What is expected: Pick out each line of the records that includes the string "spacing", and copy it.

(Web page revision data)
************
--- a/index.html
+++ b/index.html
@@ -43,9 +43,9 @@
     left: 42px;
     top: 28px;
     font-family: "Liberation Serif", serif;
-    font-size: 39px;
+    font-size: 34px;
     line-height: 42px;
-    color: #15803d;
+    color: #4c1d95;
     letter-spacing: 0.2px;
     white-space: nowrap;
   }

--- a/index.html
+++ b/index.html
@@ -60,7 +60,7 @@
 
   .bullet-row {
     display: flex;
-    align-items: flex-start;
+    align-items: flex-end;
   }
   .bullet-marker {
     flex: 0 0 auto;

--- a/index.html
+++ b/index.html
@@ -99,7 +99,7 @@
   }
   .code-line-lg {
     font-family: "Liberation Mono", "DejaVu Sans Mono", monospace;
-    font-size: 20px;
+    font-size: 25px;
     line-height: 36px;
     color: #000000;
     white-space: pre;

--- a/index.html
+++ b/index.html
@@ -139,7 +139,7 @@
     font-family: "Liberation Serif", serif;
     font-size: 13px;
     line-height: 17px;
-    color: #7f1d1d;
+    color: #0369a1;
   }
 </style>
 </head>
************
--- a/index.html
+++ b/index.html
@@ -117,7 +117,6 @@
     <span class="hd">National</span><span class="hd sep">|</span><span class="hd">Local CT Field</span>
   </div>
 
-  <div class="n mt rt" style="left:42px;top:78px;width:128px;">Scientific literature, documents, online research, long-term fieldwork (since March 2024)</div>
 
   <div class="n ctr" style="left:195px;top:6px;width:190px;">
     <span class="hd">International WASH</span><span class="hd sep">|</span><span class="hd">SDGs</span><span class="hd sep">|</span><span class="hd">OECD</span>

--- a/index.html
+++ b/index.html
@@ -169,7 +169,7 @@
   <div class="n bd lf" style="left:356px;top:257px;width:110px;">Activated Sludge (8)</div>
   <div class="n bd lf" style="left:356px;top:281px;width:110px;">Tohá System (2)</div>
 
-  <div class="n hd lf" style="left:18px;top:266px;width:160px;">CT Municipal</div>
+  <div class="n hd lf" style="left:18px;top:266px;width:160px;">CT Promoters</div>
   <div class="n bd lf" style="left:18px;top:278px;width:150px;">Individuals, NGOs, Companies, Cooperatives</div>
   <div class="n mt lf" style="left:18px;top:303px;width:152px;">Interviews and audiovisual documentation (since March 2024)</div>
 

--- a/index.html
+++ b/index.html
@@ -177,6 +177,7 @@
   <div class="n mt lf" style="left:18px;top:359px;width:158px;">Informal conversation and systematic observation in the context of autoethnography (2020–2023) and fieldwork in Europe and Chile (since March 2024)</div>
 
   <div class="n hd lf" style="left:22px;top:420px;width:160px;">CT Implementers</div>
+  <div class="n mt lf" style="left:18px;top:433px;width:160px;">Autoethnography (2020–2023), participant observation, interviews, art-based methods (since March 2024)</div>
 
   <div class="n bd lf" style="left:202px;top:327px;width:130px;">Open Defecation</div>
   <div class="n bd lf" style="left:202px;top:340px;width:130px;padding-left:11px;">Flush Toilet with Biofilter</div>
************
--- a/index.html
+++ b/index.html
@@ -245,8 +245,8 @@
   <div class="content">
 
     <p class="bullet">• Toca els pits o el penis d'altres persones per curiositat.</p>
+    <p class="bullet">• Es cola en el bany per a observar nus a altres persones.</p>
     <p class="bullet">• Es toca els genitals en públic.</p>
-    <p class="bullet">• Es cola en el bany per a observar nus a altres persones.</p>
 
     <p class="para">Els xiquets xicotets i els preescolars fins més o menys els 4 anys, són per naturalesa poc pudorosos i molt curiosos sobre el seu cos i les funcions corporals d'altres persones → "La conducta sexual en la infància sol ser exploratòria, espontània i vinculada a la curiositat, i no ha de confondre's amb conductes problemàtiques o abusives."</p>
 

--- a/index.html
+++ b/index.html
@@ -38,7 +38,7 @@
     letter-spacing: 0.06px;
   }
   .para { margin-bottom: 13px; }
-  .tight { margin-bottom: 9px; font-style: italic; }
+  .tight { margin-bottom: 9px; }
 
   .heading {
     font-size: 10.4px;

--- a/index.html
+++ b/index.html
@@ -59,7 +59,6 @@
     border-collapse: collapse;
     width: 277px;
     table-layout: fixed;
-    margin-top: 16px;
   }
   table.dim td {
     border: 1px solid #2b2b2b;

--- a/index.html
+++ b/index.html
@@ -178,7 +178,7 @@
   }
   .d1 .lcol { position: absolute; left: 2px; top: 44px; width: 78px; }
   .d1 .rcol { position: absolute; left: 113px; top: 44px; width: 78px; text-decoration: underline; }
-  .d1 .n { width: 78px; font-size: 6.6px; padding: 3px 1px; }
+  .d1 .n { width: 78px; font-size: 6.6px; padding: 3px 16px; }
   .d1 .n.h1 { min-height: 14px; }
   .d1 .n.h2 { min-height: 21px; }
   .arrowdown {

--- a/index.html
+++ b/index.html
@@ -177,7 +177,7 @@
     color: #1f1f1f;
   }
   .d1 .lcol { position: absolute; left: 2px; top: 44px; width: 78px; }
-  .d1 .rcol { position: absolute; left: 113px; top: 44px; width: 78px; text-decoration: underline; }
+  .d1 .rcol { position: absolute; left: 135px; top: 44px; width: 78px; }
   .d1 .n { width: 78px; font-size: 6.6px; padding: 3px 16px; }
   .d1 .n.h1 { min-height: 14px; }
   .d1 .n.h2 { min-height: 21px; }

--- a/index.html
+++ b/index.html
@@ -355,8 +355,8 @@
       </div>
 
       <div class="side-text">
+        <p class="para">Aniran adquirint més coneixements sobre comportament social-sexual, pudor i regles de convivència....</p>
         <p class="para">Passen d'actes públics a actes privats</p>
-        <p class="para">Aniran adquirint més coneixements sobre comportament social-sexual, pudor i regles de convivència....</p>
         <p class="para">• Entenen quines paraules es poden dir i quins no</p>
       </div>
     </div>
************
Solution to the exercise:
     letter-spacing: 0.2px;
     letter-spacing: 0.06px;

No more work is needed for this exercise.